━━━ RECORDED DATA ━━━
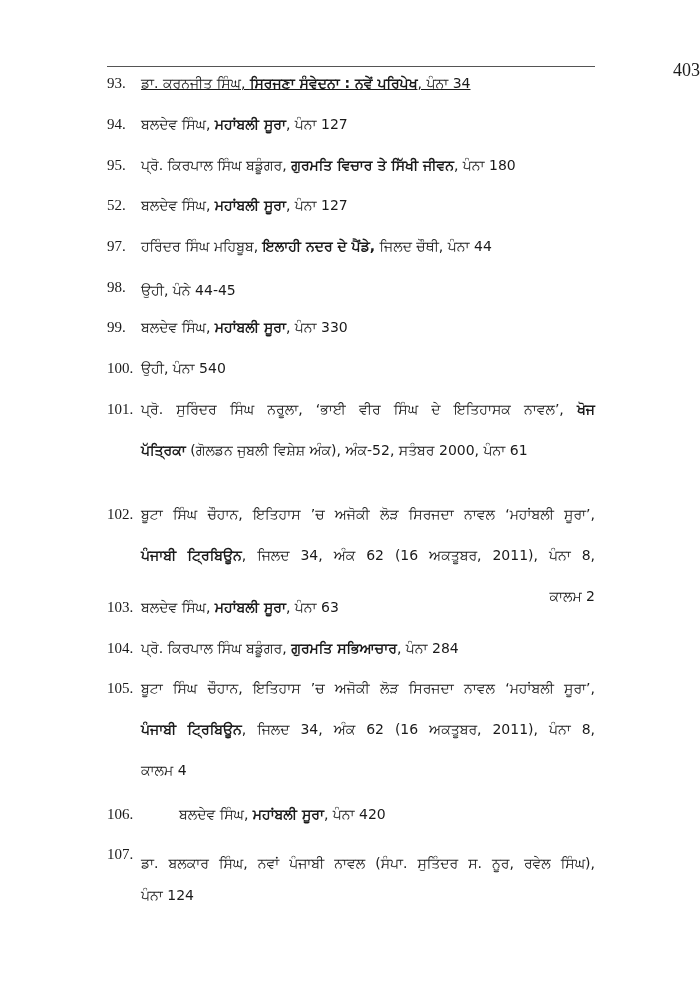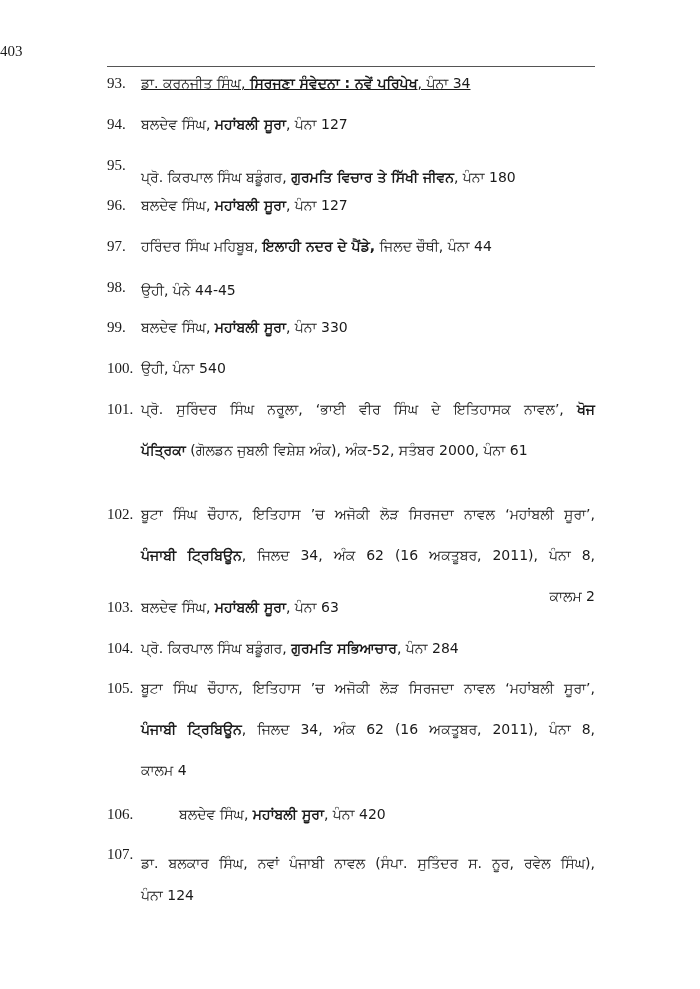--- a/index.html
+++ b/index.html
@@ -2,22 +2,22 @@
 <html><head>
   <meta charset="utf-8">
   <style>
     html, body { margin: 0; padding: 0; background: #ffffff; }
     body {
       width: 700px; height: 989px; position: relative; overflow: hidden;
       font-family: "DejaVu Sans", "Liberation Sans", sans-serif;
       color: #1a1a1a;
     }
     .page-number {
-      position: absolute; top: 43px; left: 0; width: 700px; text-align: left;
-      font-family: "Liberation Serif", "DejaVu Serif", serif; font-size: 15px;
+      position: absolute; top: 60px; left: 0; width: 700px; text-align: right;
+      font-family: "Liberation Serif", "DejaVu Serif", serif; font-size: 18px;
     }
     .header-rule {
       position: absolute; top: 66px; left: 107px; width: 488px; height: 0;
       border-top: 1px solid #555;
     }
     .notes { position: absolute; top: 0; left: 0; width: 700px; }
     .note { position: absolute; left: 107px; width: 488px; font-size: 14px; }
     .num {
       position: absolute; left: 0; width: 34px;
       font-family: "Liberation Serif", "DejaVu Serif", serif; font-size: 15px;
@@ -37,24 +37,24 @@
     <div class="note" style="top: 75px;">
       <div class="num">93.</div>
       <div class="line" style="top: 0px; text-decoration: underline;"><span>ਡਾ. ਕਰਨਜੀਤ ਸਿੰਘ, </span><span class="b">ਸਿਰਜਣਾ ਸੰਵੇਦਨਾ : ਨਵੇਂ ਪਰਿਪੇਖ</span><span>, ਪੰਨਾ 34</span></div>
     </div>
     <div class="note" style="top: 116px;">
       <div class="num">94.</div>
       <div class="line" style="top: 0px;"><span>ਬਲਦੇਵ ਸਿੰਘ, </span><span class="b">ਮਹਾਂਬਲੀ ਸੂਰਾ</span><span>, ਪੰਨਾ 127</span></div>
     </div>
     <div class="note" style="top: 157px;">
       <div class="num">95.</div>
-      <div class="line" style="top: 12px;"><span>ਪ੍ਰੋ. ਕਿਰਪਾਲ ਸਿੰਘ ਬਡੂੰਗਰ, </span><span class="b">ਗੁਰਮਤਿ ਵਿਚਾਰ ਤੇ ਸਿੱਖੀ ਜੀਵਨ</span><span>, ਪੰਨਾ 180</span></div>
+      <div class="line" style="top: 0px;"><span>ਪ੍ਰੋ. ਕਿਰਪਾਲ ਸਿੰਘ ਬਡੂੰਗਰ, </span><span class="b">ਗੁਰਮਤਿ ਵਿਚਾਰ ਤੇ ਸਿੱਖੀ ਜੀਵਨ</span><span>, ਪੰਨਾ 180</span></div>
     </div>
     <div class="note" style="top: 197px;">
-      <div class="num">96.</div>
+      <div class="num">52.</div>
       <div class="line" style="top: 0px;"><span>ਬਲਦੇਵ ਸਿੰਘ, </span><span class="b">ਮਹਾਂਬਲੀ ਸੂਰਾ</span><span>, ਪੰਨਾ 127</span></div>
     </div>
     <div class="note" style="top: 238px;">
       <div class="num">97.</div>
       <div class="line" style="top: 0px;"><span>ਹਰਿੰਦਰ ਸਿੰਘ ਮਹਿਬੂਬ, </span><span class="b">ਇਲਾਹੀ ਨਦਰ ਦੇ ਪੈਂਡੇ,</span><span> ਜਿਲਦ ਚੌਥੀ, ਪੰਨਾ 44</span></div>
     </div>
     <div class="note" style="top: 279px;">
       <div class="num">98.</div>
       <div class="line" style="top: 3px;"><span>ਉਹੀ, ਪੰਨੇ 44-45</span></div>
     </div>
━━━
* AIM OF THE EXERCISE *
Search the data above for "height" and copy every line where it turns up.

* SOLUTION FOR THIS TASK *
       width: 700px; height: 989px; position: relative; overflow: hidden;
       position: absolute; top: 66px; left: 107px; width: 488px; height: 0;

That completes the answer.